İrlanda, bağımsızlığını elde ettiği 1921 yılına kadar İngiliz sömürgesidir. Sömürge sistemi içinde yaşayan İrlandalılar, düzene karşı gelmemeleri için daima baskı altında tutulurlar ve fakirlikle terbiye edilirlerdi. İngilizler tarafından acımasızca sömürülen İrlandalıların o zamanki en temel besin kaynağı ise patates idi.

1845 yılında, patates tarlalarına sızan zararlı bir virüs yüzünden, İrlandalılar tüm mahsullerini kaybederler. Uğranılan felaket sebebiyle açlıktan1 milyon kişi ölür ve milyonlarca kişi de ülkeden göç eder. 1851 yılına gelindiğinde ise, artık ülke nüfusunun üçte biri yok olmuştur.

Peki bu durum karşısında İngiltere ne yaptı dersiniz?

Yıllardır İrlandalıların fakirliğinden nemalanan İngiltere, yaşanan kıtlık karşısında kılını dahi kıpırdatmadı.

Öte yandan, binlerce kilometre uzaklıktaki Osmanlı devletinin Sultanı Abdülmecid bu duruma kayıtsız kalamamış ve İrlanda'ya 10.000 Sterlinlik para yardımında bulunma kararı almıştı. Osmanlı’nın o dönem hazinesindeki toplam paranın 160 Bin Sterlin olduğu düşünülürse, bu paranın ne kadar büyük bir rakam olduğu daha iyi anlaşılacaktır.

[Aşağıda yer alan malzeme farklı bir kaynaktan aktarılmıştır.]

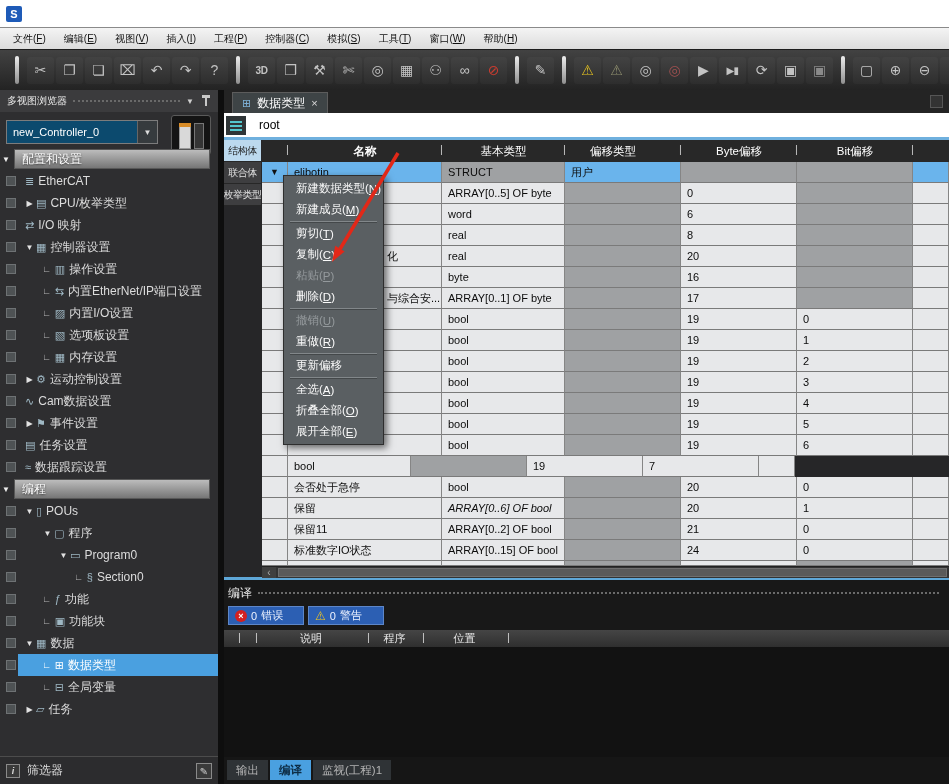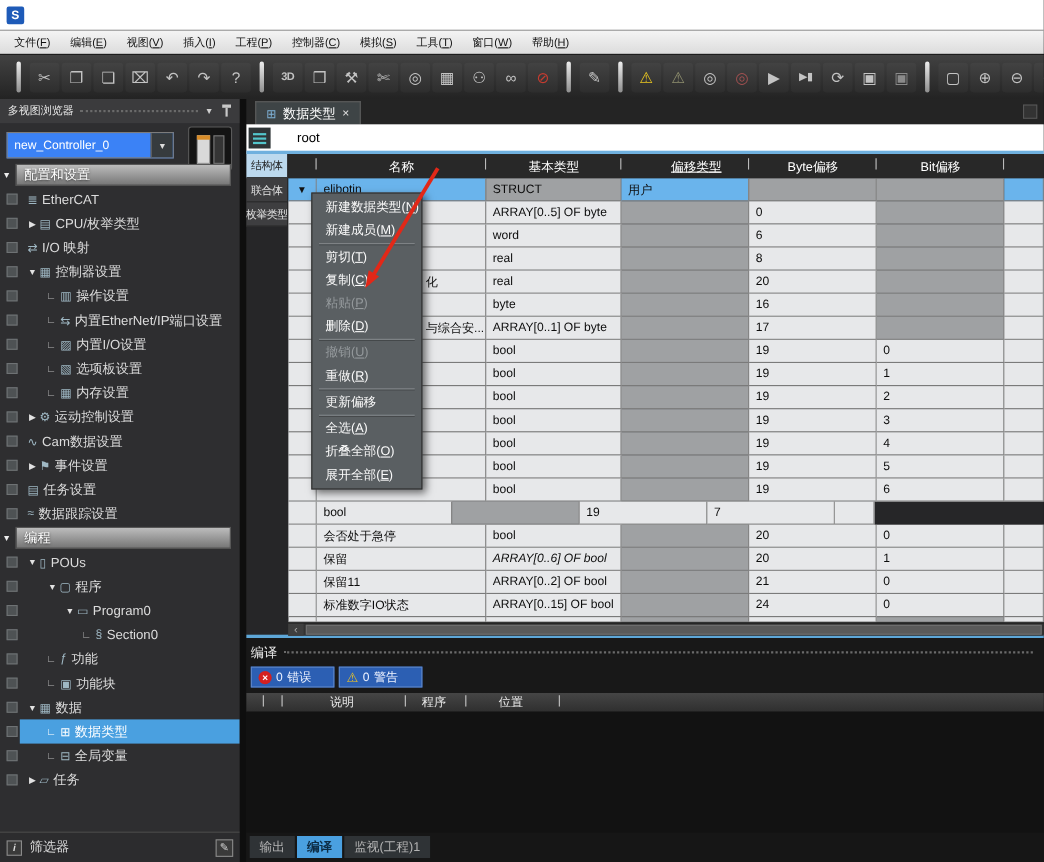--- a/index.html
+++ b/index.html
@@ -40,7 +40,7 @@
   .pin::after{content:"";position:absolute;left:1px;top:0;width:8px;height:3px;background:#c8c8c8}
 
   #ctrl-row{position:absolute;left:0;top:25px;right:0;height:40px}
-  #ctrl-dd{position:absolute;left:6px;top:5px;width:152px;height:24px;background:#3b82f6;
+  #ctrl-dd{position:absolute;left:6px;top:5px;width:152px;height:24px;background:#0c4a6e;
     border:1px solid #7c7c7c;display:flex;align-items:stretch}
   #ctrl-dd-text{flex:1;color:#fff;font-size:11px;display:flex;align-items:center;padding-left:6px}
   #ctrl-dd-btn{width:20px;background:#363b3e;border-left:1px solid #666;color:#ddd;font-size:8px;

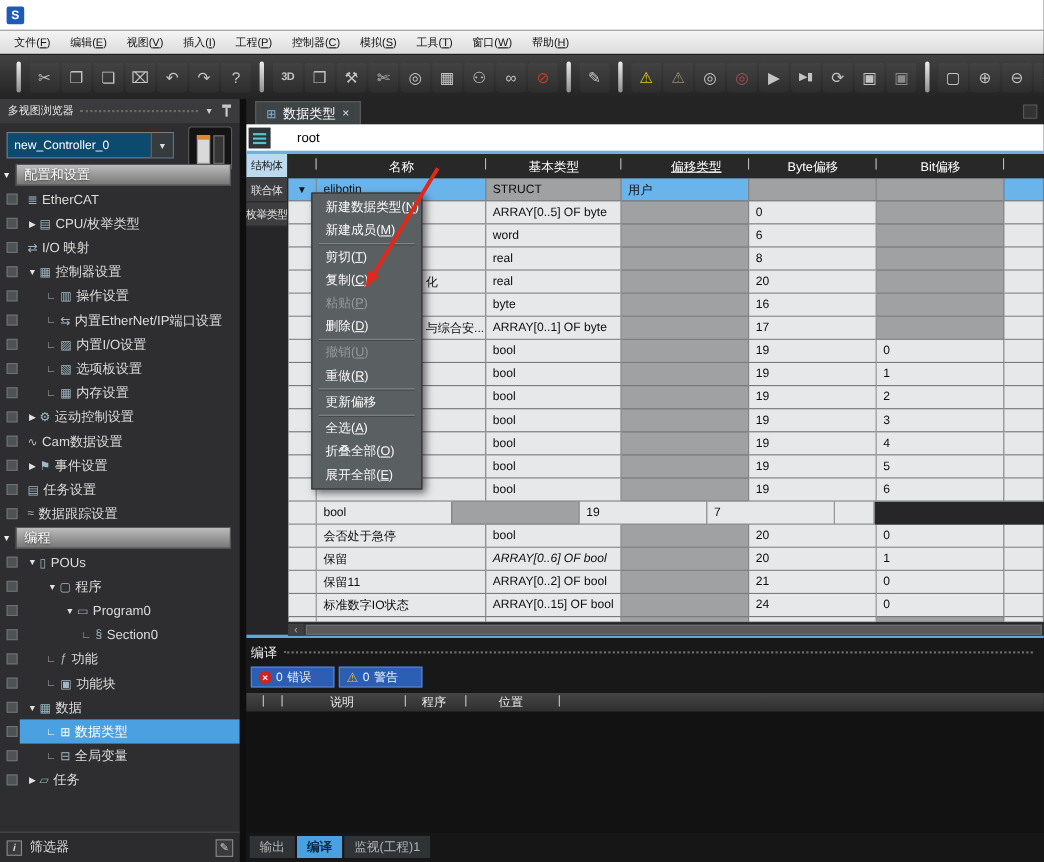--- a/index.html
+++ b/index.html
@@ -90,7 +90,7 @@
   .root-ico{width:20px;height:19px;margin-left:2px;background:#2f3537;position:relative;flex:none}
   .root-ico::after{content:"";position:absolute;left:4px;top:5px;width:12px;height:2px;background:#53c6cc;
     box-shadow:0 4px 0 #53c6cc,0 8px 0 #53c6cc}
-  #root-text{margin-left:24px;font-size:12px;color:#000}
+  #root-text{margin-left:13px;font-size:12px;color:#000}
 
   
   #editor{position:absolute;left:224px;top:140px;width:725px;height:440px;background:#262628;

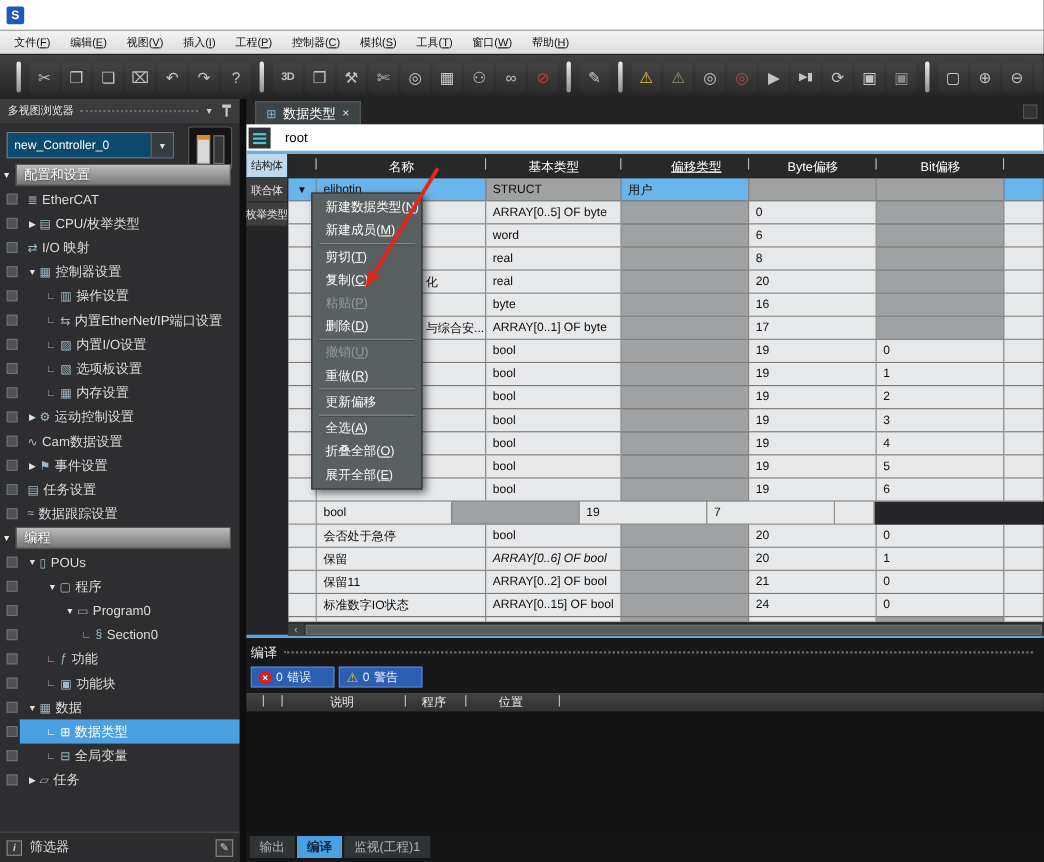--- a/index.html
+++ b/index.html
@@ -434,7 +434,7 @@
       </div>
     <div id="grid">
       <div id="ghead">
-          <span class="hlabel" style="left: 26px; width: 154px;">名称</span>
+          <span class="hlabel" style="left: 26px; width: 154px; font-weight: bold;">名称</span>
           <span class="hlabel" style="left: 180px; width: 123px;">基本类型</span>
           <span class="hlabel" style="left: 313px; width: 116px; text-decoration: underline;">偏移类型</span>
           <span class="hlabel" style="left: 419px; width: 116px;">Byte偏移</span>

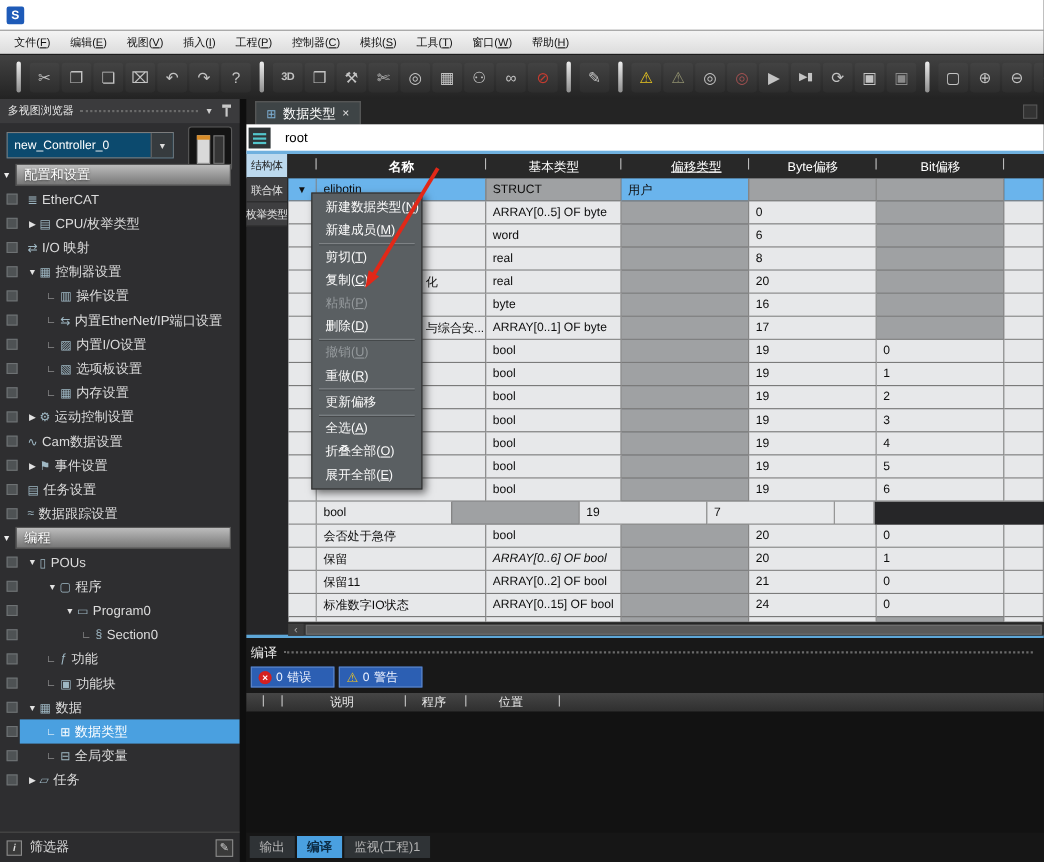--- a/index.html
+++ b/index.html
@@ -436,7 +436,7 @@
       <div id="ghead">
           <span class="hlabel" style="left: 26px; width: 154px; font-weight: bold;">名称</span>
           <span class="hlabel" style="left: 180px; width: 123px;">基本类型</span>
-          <span class="hlabel" style="left: 313px; width: 116px; text-decoration: underline;">偏移类型</span>
+          <span class="hlabel" style="left: 293px; width: 116px;">偏移类型</span>
           <span class="hlabel" style="left: 419px; width: 116px;">Byte偏移</span>
           <span class="hlabel" style="left: 535px; width: 116px;">Bit偏移</span>
           <span class="hpipe" style="left: 24px;">|</span>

Ancak, Kraliçe Victoria’nın İrlanda için bütçeden ayırdığı payın 2.000 Sterlin olduğu ve Sultan Abdülmecit’in böylesine büyük miktarda bir yardım yapması halinde kraliçenin halkının gözünde küçük düşeceği ifade edilerek, bu yardım teklifi İngiltere tarafından reddedilir.

Fakat Abdülmecid İrlanda halkını çaresiz bırakmamaya kararlıdır. Daha sonraki yazışmalar neticesinde Abdülmecit, Kraliçe Victoria’nın yapacağı yardımın altında 1000 Sterlinlik bir bağış yapmayı kabul eder.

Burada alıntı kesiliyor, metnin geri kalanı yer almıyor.